TASK DIRECTIONS = Below are the records; pull every line that includes "border".

_ _ _ _

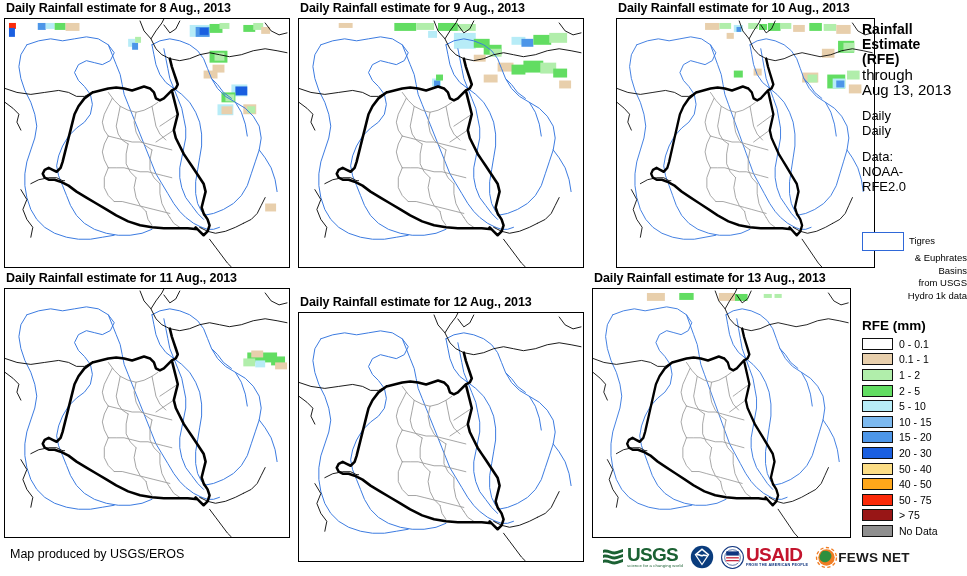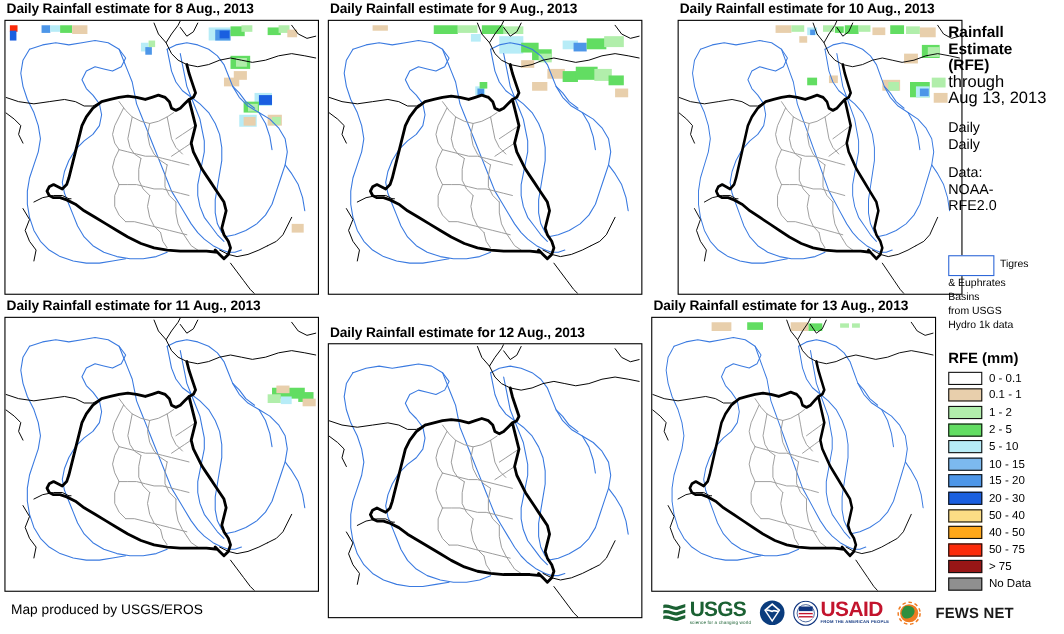--- a/index.html
+++ b/index.html
@@ -32,21 +32,21 @@
     padding:22px 0 0 6px;
   }
   .sb-sub{font-size:15px;color:#000000;line-height:15px;padding-left:6px;}
   .sb-block{font-size:13px;color:#000;line-height:15px;padding-left:6px;padding-top:11px;}
   .basin-key{position:absolute;left:6px;top:232px;width:105px;}
   .basin-swatch{
     display:inline-block;width:40px;height:17px;
     border:1.5px solid #2f68d8;background:#fff;vertical-align:top;
   }
   .basin-lbl1{display:inline-block;font-size:9.5px;color:#000;padding-left:5px;line-height:17px;vertical-align:top;}
-  .basin-rest{font-size:9.5px;color:#000;line-height:11.5px;padding-top:1px;}
+  .basin-rest{font-size:9.5px;color:#000;line-height:11.5px;padding-top:1px;text-align:right;}
 
   .rfe-head{position:absolute;left:6px;top:318px;font-size:13.5px;font-weight:bold;color:#000;}
   .rfe-list{position:absolute;left:6px;top:336px;width:105px;}
   .rfe-row{height:15.6px;display:flex;align-items:center;}
   .rfe-sw{width:31px;height:12px;border:1px solid #111;box-sizing:border-box;}
   .rfe-lbl{font-size:10.5px;color:#000;padding-left:6px;line-height:12px;white-space:nowrap;}
 
   
   .credit{position:absolute;left:10px;top:547px;font-size:12.5px;color:#000;}
   .logobar{position:absolute;left:601px;top:542px;height:30px;display:flex;align-items:center;gap:7px;}
@@ -631,18 +631,18 @@
         <div class="usaid-tag">FROM THE AMERICAN PEOPLE</div>
       </div>
     </div>
 
     <div class="logo">
       <svg width="23" height="23" viewBox="0 0 24 24">
         <circle cx="12" cy="12" r="8.6" fill="#f07c22"></circle>
         <path d="M7,6 C10,4 16,5 17,9 C18,13 14,17 10,17 C6,17 4,13 5,10 Z" fill="#2f8f3e"></path>
         <circle cx="12" cy="12" r="10.4" fill="none" stroke="#f07c22" stroke-width="1.4" stroke-dasharray="3.4 2.6"></circle>
       </svg>
-      <span class="fews-txt" style="margin-left:12px;text-align:center;">FEWS NET</span>
+      <span class="fews-txt" style="margin-left:0;text-align:center;">FEWS NET</span>
     </div>
 
   </div>
 
 </div>
 
 </body></html>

_ _ _ _

SOLUTION BELOW =
     border:1.5px solid #2f68d8;background:#fff;vertical-align:top;
   .rfe-sw{width:31px;height:12px;border:1px solid #111;box-sizing:border-box;}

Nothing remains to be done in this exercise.